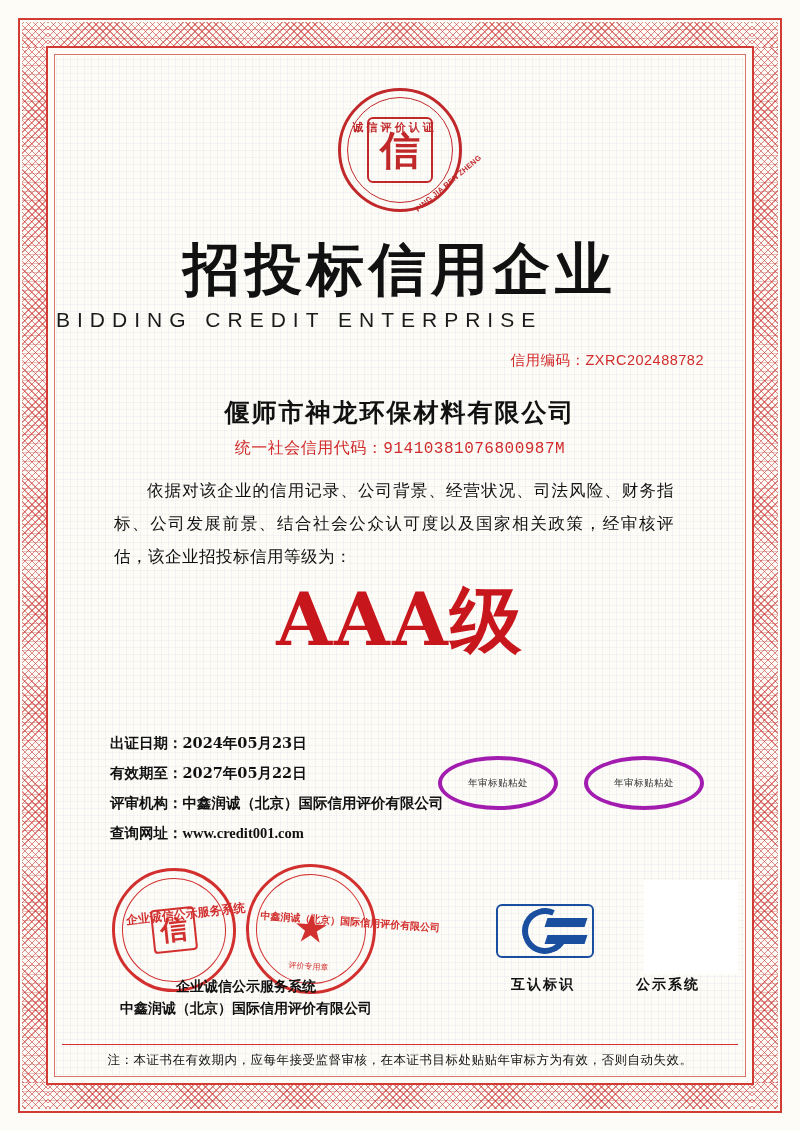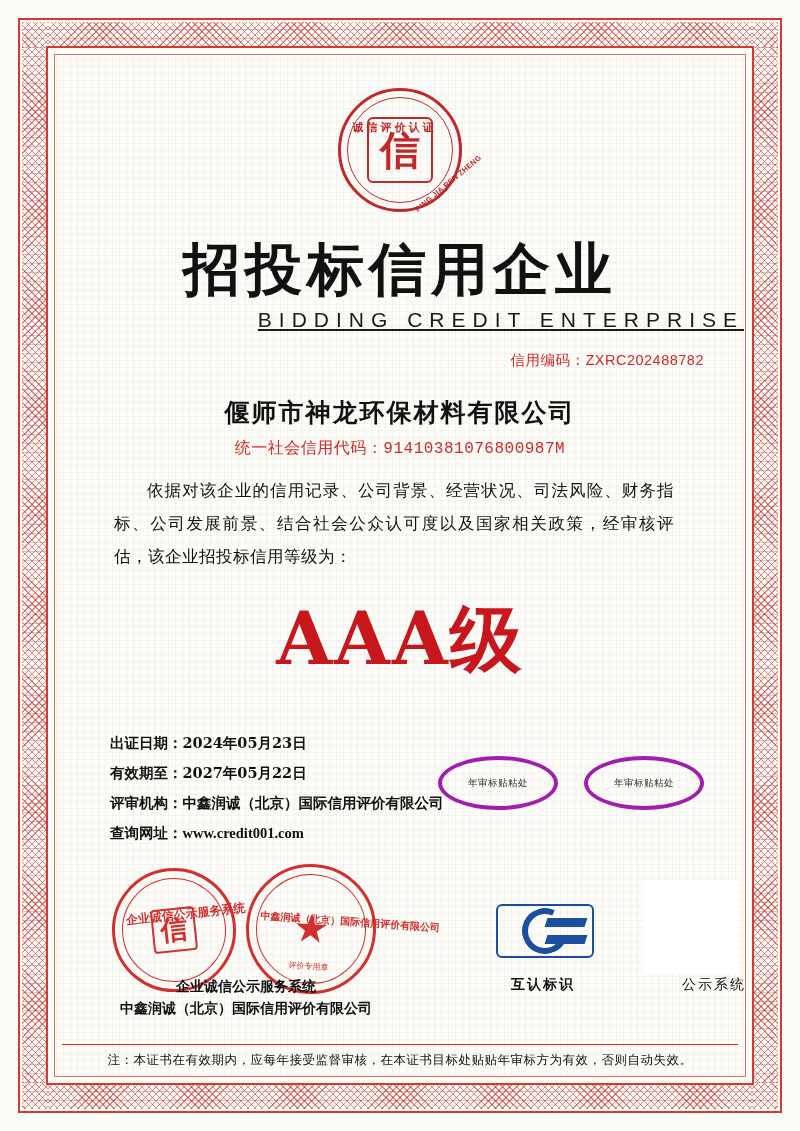--- a/index.html
+++ b/index.html
@@ -171,26 +171,25 @@
     font-weight: bold;
     font-size: 57px;
     letter-spacing: 5px;
     color: #111111;
     line-height: 1;
   }
   .title-en {
     position: absolute;
     top: 252px;
     left: 0; right: 0;
-    text-align: right;
+    text-align: left;
     font-family: "Liberation Sans", sans-serif;
     font-size: 21px;
     letter-spacing: 7px;
     color: #1a1a1a;
-    text-decoration: underline;
   }
 
   .credit-no {
     position: absolute;
     top: 295px;
     right: 40px;
     font-family: "Liberation Sans", sans-serif;
     font-size: 14.5px;
     color: #d12b2b;
     letter-spacing: .5px;
@@ -236,21 +235,20 @@
     position: absolute;
     top: 528px;
     left: 0; right: 0;
     text-align: center;
     font-family: "DejaVu Serif", serif;
     font-weight: bold;
     font-size: 72px;
     color: #c8161d;
     letter-spacing: 2px;
     line-height: 1;
-    margin-top: 19px;
   }
 
   
   .info-block {
     position: absolute;
     top: 672px;
     left: 54px;
     font-family: "DejaVu Serif", serif;
     font-size: 14.5px;
     color: #111111;
@@ -462,24 +460,24 @@
       repeating-linear-gradient(90deg, #111 0 4px, #fff 4px 8px),
       repeating-linear-gradient(0deg, #111 0 4px, transparent 4px 8px);
     background-blend-mode: screen;
     border: 1px solid #ffffff;
   }
   .qr-caption {
     position: absolute;
     left: 540px;
     top: 108px;
     width: 110px;
-    text-align: right;
+    text-align: left;
     font-family: "DejaVu Sans", sans-serif;
     font-size: 14px;
-    font-weight: normal;
+    font-weight: bold;
     color: #111111;
     letter-spacing: 2px;
   }
 
   .footnote {
     position: absolute;
     left: 14px;
     right: 14px;
     bottom: 6px;
     text-align: center;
◇ ◇ ◇ ◇
◆ Problem requirements:
The material above must be reproduced line for line, with the images omitted.

◆ Task answer:
--- a/index.html
+++ b/index.html
@@ -171,26 +171,25 @@
     font-weight: bold;
     font-size: 57px;
     letter-spacing: 5px;
     color: #111111;
     line-height: 1;
   }
   .title-en {
     position: absolute;
     top: 252px;
     left: 0; right: 0;
-    text-align: right;
+    text-align: left;
     font-family: "Liberation Sans", sans-serif;
     font-size: 21px;
     letter-spacing: 7px;
     color: #1a1a1a;
-    text-decoration: underline;
   }
 
   .credit-no {
     position: absolute;
     top: 295px;
     right: 40px;
     font-family: "Liberation Sans", sans-serif;
     font-size: 14.5px;
     color: #d12b2b;
     letter-spacing: .5px;
@@ -236,21 +235,20 @@
     position: absolute;
     top: 528px;
     left: 0; right: 0;
     text-align: center;
     font-family: "DejaVu Serif", serif;
     font-weight: bold;
     font-size: 72px;
     color: #c8161d;
     letter-spacing: 2px;
     line-height: 1;
-    margin-top: 19px;
   }
 
   
   .info-block {
     position: absolute;
     top: 672px;
     left: 54px;
     font-family: "DejaVu Serif", serif;
     font-size: 14.5px;
     color: #111111;
@@ -462,24 +460,24 @@
       repeating-linear-gradient(90deg, #111 0 4px, #fff 4px 8px),
       repeating-linear-gradient(0deg, #111 0 4px, transparent 4px 8px);
     background-blend-mode: screen;
     border: 1px solid #ffffff;
   }
   .qr-caption {
     position: absolute;
     left: 540px;
     top: 108px;
     width: 110px;
-    text-align: right;
+    text-align: left;
     font-family: "DejaVu Sans", sans-serif;
     font-size: 14px;
-    font-weight: normal;
+    font-weight: bold;
     color: #111111;
     letter-spacing: 2px;
   }
 
   .footnote {
     position: absolute;
     left: 14px;
     right: 14px;
     bottom: 6px;
     text-align: center;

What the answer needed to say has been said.